Our first pick begins with a dialogue on religion from Sam Harris and Maajid Nawaz. Writing in the NYT Sunday Book Review, Canadian author Irshad Manjinov touches on an engaging discourse: “How refreshing to read an honest yet affectionate exchange between the Islamist-turned-liberal-Muslim Maajid Nawaz and the neuroscientist who advocates mindful atheism, Sam Harris. ‘Islam and the Future of Tolerance’ begins on an impolitic note. Harris tells Nawaz that to reform Islamic practices one must ’pretend’ that ‘jihad is just an inner spiritual struggle, whereas it’s primarily a doctrine of holy war.’ Nawaz counters: ’Religion doesn’t inherently speak for itself’ because ‘no scripture, no book, no piece of writing has its own voice.’ Human interpretation is everything.” Hear, hear.

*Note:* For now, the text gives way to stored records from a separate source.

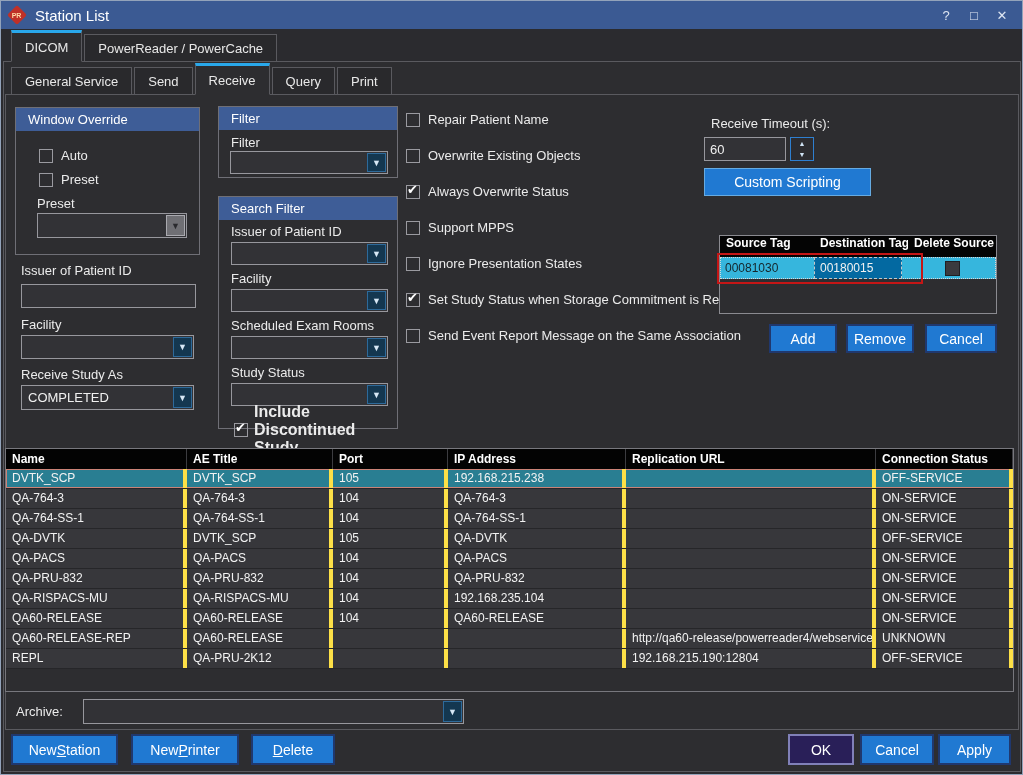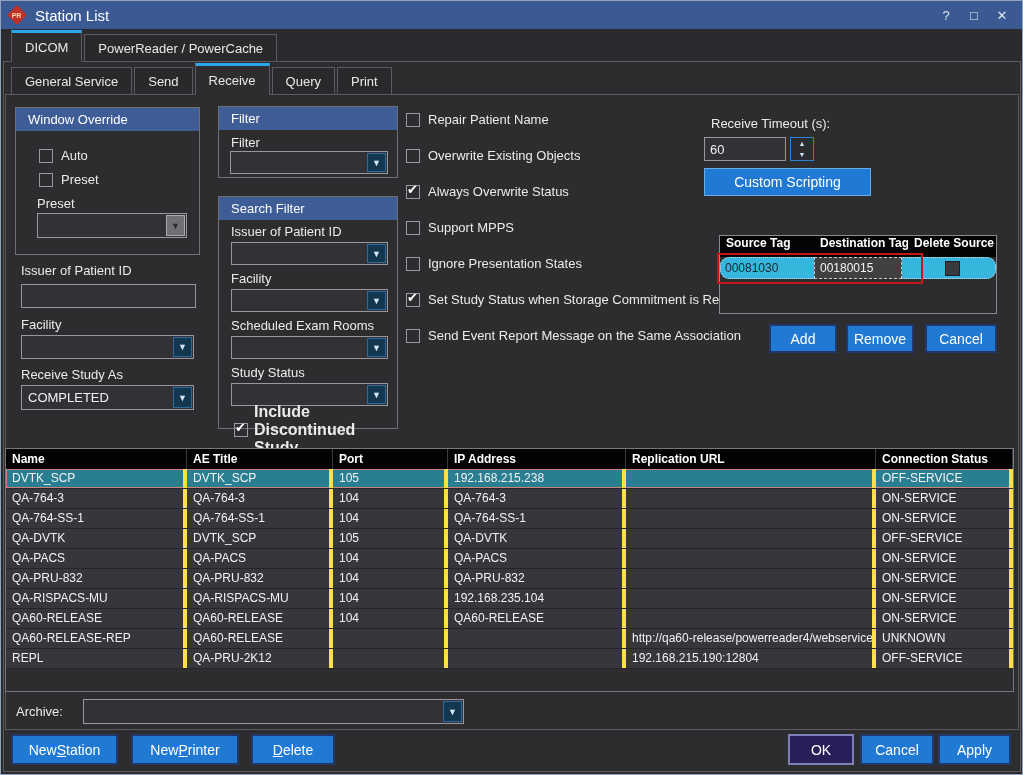--- a/index.html
+++ b/index.html
@@ -121,7 +121,7 @@
     font-size:12px; font-weight:bold; align-items:flex-start; }
   .tag-header > div { padding-left:6px; overflow:hidden; white-space:nowrap; }
   .tag-row { display:flex; height:22px; background:var(--cyan,#36b6dd);
-    outline:1px dotted #d8d8d8; outline-offset:-1px; align-items:center;border-radius:9px; }
+    outline:1px dotted #d8d8d8; outline-offset:-1px; align-items:center; }
   .tg-c1 { width:94px; } .tg-c2 { width:94px; } .tg-c3 { width:88px; }
   .tag-src { width:94px; font-size:12px; color:#15262b; padding-left:5px; }
   .tag-dst-wrap { width:94px; height:22px; position:relative; }

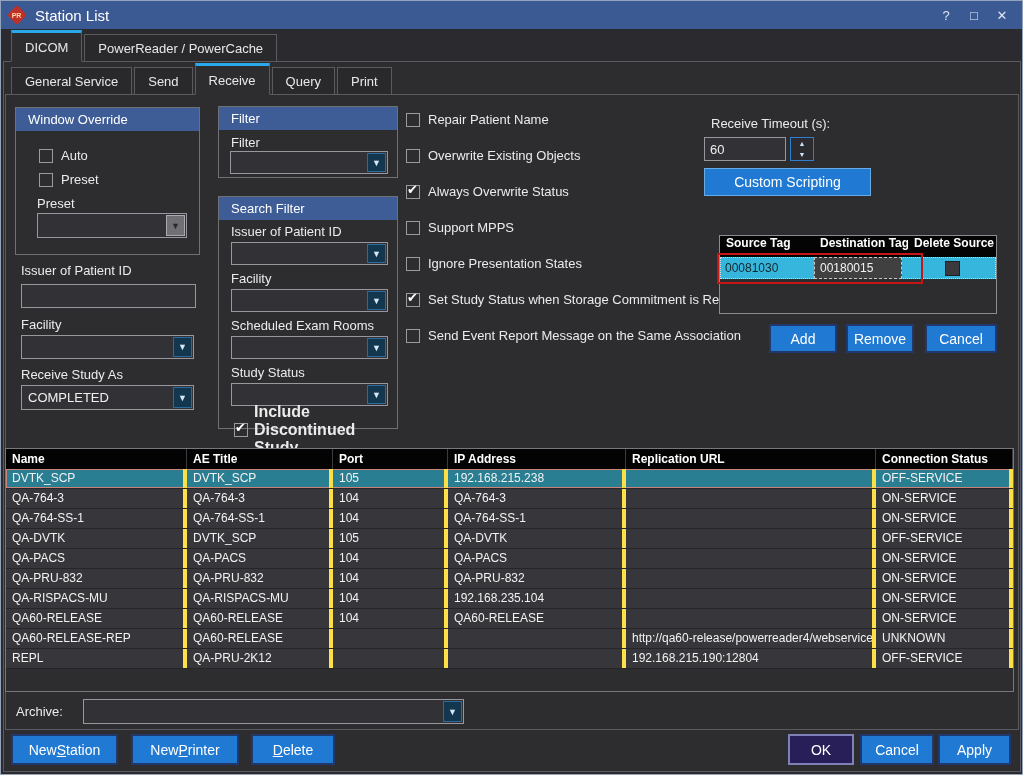--- a/index.html
+++ b/index.html
@@ -126,7 +126,7 @@
   .tag-src { width:94px; font-size:12px; color:#15262b; padding-left:5px; }
   .tag-dst-wrap { width:94px; height:22px; position:relative; }
   .tag-dst { position:absolute; left:0; top:0; width:88px; height:22px;
-    background:#404040; border:1px dashed #c7c7c7; color:#f2f2f2;
+    background:#0369a1; border:1px dashed #c7c7c7; color:#f2f2f2;
     font-size:12px; display:flex; align-items:center; padding-left:5px; }
   .tag-del { width:88px; display:flex; justify-content:center; }
   .tag-del .cbx { width:15px; height:15px; background:#3a3a3e; border:1px solid #1f1f23; }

‘How Will Capitalism End?’ — Wolfgang Streeck

Historian Adam Tooze delves into Wolfgang Streeck in the London Review of Books: “It has been said that it is easier to imagine the end of the world than the end of capitalism: Streeck believes we may one day witness the proof of that. Capitalism will end not because it faces serious opposition but because over the course of the coming decades and centuries it can be relied on to consume and destroy its own foundations… ‘Life in a society of this kind,’ [Streeck] writes, ‘demands constant improvisation, forcing individuals to substitute strategy for structure, and offers rich opportunities to oligarchs and warlords while imposing uncertainty and insecurity on all others, in some ways like the long interregnum that began in the fifth century CE and is now called the Dark Age.” Heavy! You can find this review in the London Review of Books and many other great magazines now available at Libreria.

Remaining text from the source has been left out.